─── Supplied material

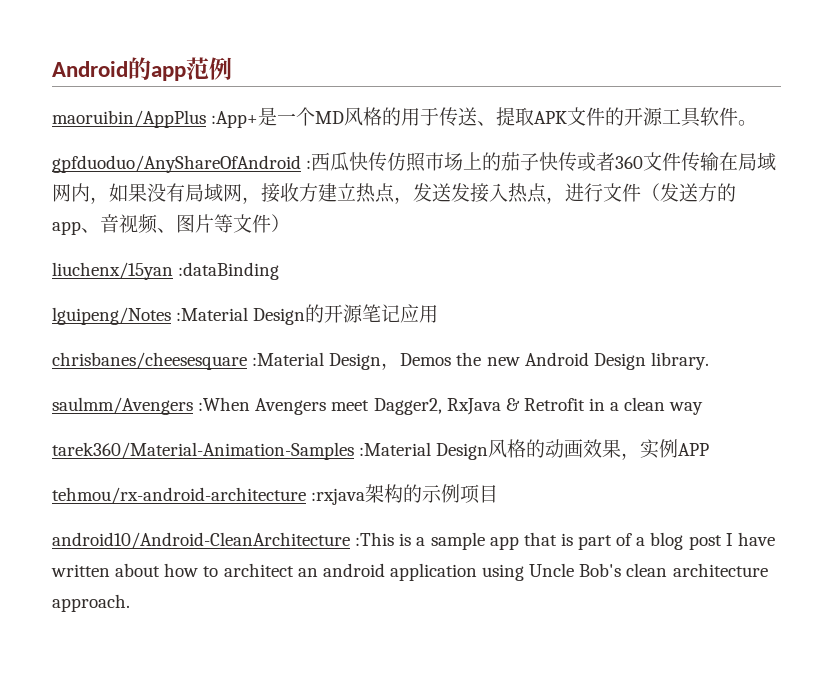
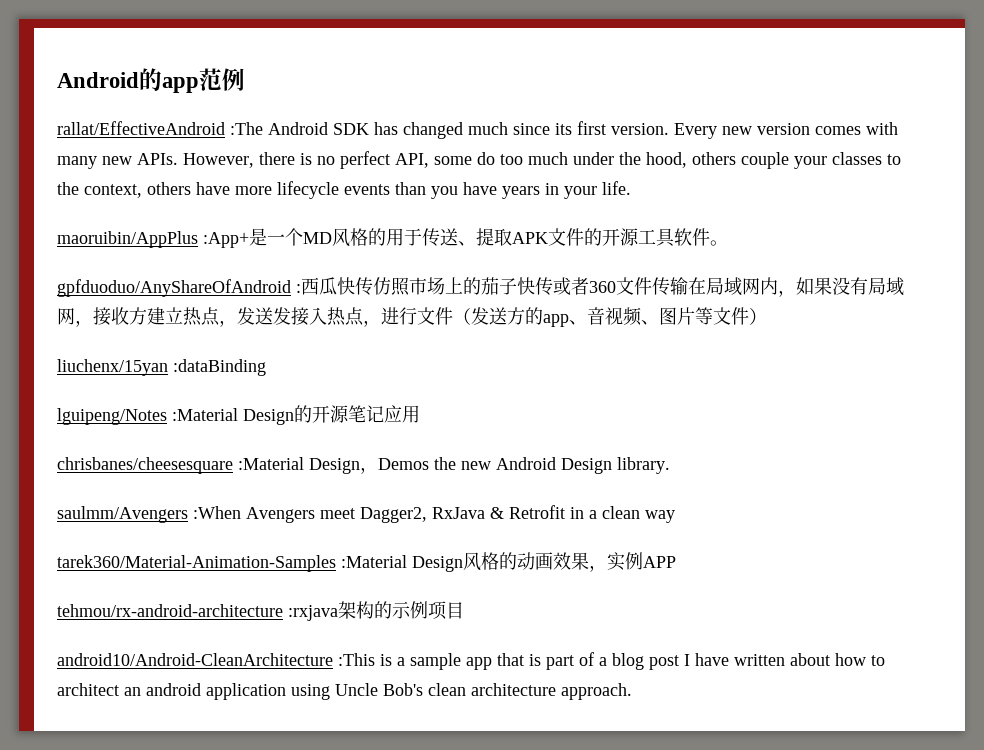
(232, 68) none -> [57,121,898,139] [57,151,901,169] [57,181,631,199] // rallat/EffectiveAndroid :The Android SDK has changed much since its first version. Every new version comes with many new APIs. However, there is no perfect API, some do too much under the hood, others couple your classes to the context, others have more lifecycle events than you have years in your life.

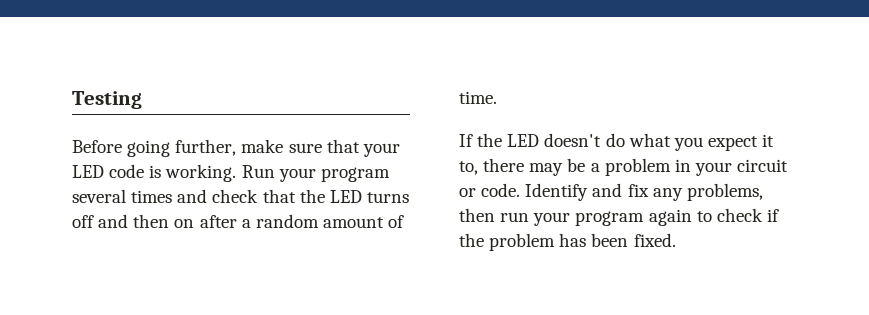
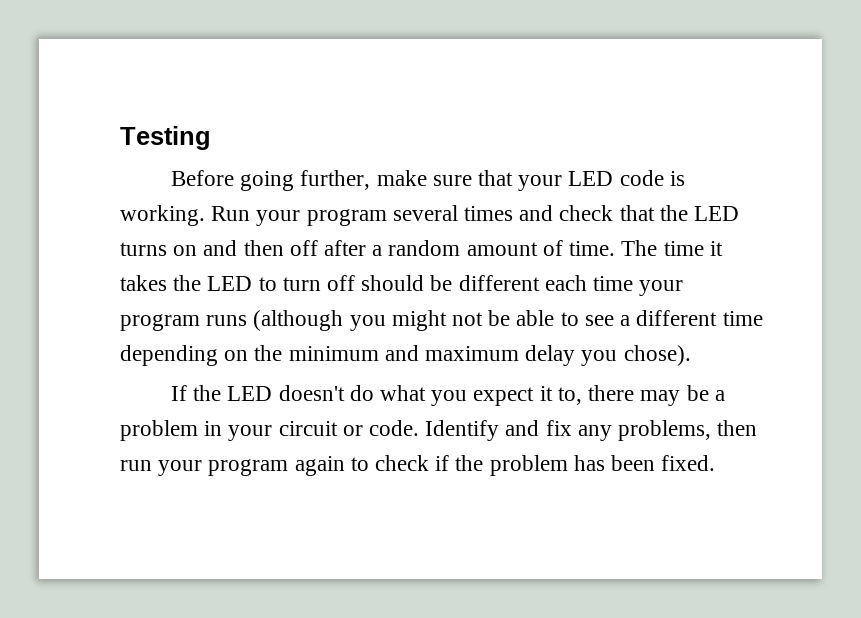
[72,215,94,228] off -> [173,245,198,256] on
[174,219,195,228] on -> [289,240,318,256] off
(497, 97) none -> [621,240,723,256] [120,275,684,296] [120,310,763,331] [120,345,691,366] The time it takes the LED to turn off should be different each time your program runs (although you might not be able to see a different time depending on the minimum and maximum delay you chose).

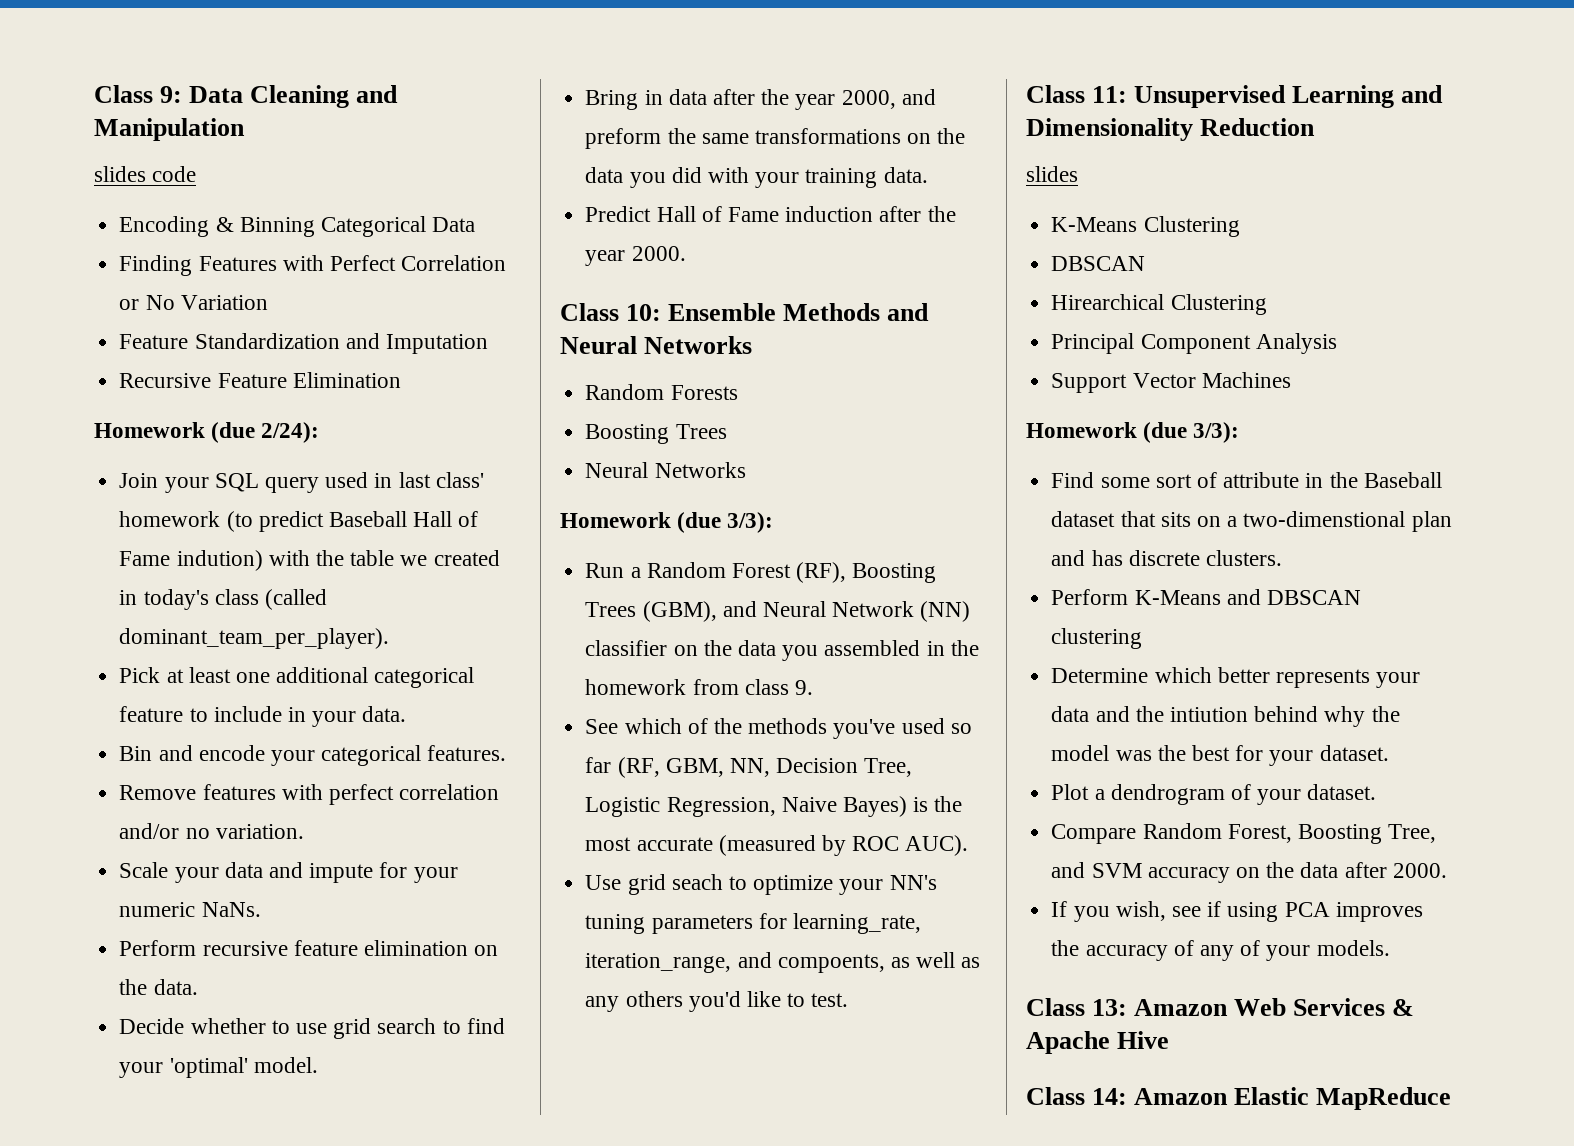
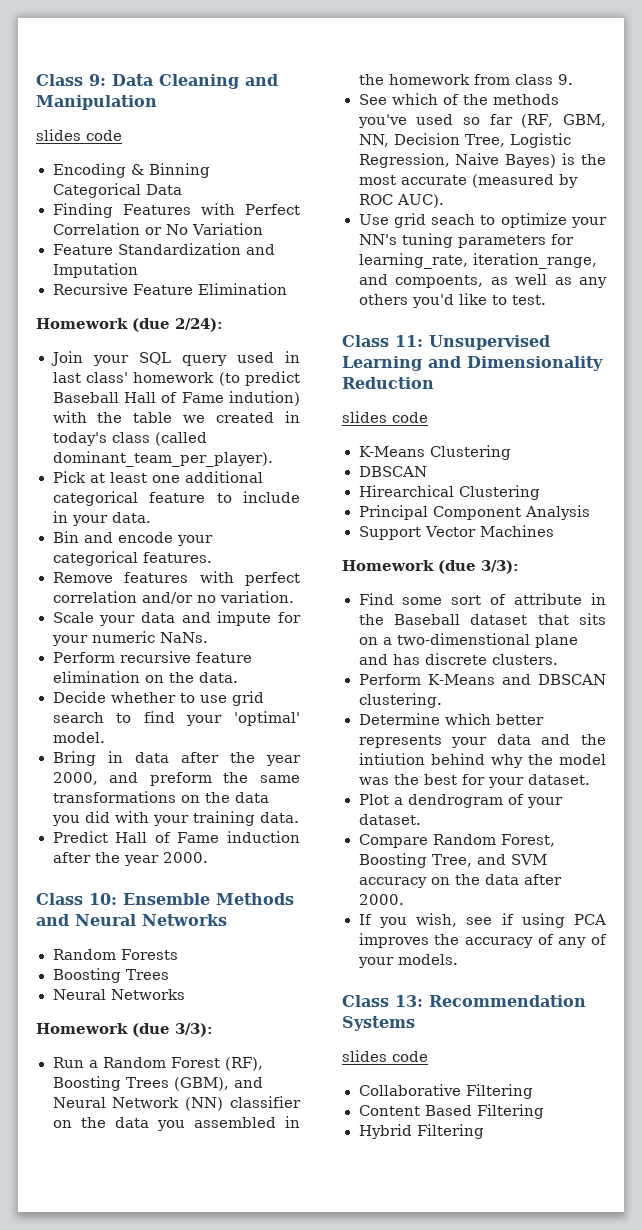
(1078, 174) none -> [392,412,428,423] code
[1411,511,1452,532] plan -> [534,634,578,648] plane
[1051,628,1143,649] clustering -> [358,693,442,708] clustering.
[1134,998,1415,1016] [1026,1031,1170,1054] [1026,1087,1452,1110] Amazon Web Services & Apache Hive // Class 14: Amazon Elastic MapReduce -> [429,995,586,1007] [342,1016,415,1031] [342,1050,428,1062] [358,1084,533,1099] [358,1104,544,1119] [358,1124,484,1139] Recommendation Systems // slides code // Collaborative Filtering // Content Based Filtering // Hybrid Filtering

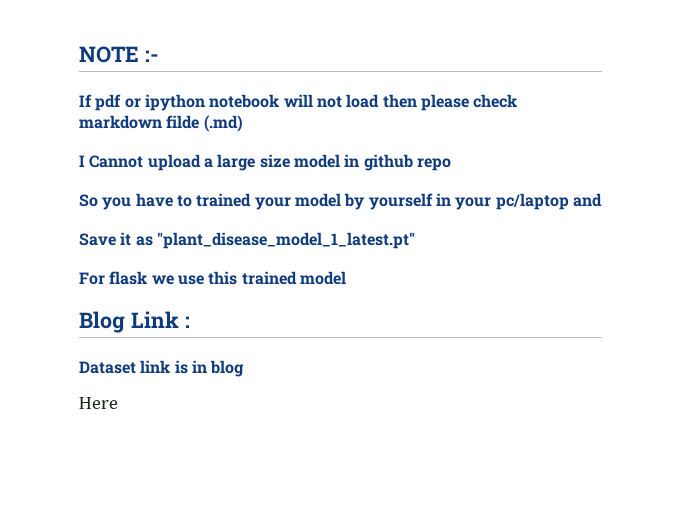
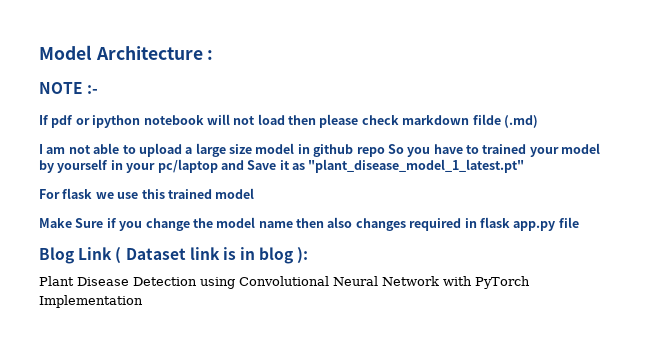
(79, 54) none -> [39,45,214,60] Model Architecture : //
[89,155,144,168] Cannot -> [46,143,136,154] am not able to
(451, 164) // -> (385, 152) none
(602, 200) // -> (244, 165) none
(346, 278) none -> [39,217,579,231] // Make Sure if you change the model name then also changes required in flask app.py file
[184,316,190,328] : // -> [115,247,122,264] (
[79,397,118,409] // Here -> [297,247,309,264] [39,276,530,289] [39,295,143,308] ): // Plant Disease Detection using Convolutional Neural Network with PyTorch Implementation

──────

Scan the data above for the string "with" and copy each line where it appears.

(232, 68) none -> [57,121,898,139] [57,151,901,169] [57,181,631,199] // rallat/EffectiveAndroid :The Android SDK has changed much since its first version. Every new version comes with many new APIs. However, there is no perfect API, some do too much under the hood, others couple your classes to the context, others have more lifecycle events than you have years in your life.
[79,397,118,409] // Here -> [297,247,309,264] [39,276,530,289] [39,295,143,308] ): // Plant Disease Detection using Convolutional Neural Network with PyTorch Implementation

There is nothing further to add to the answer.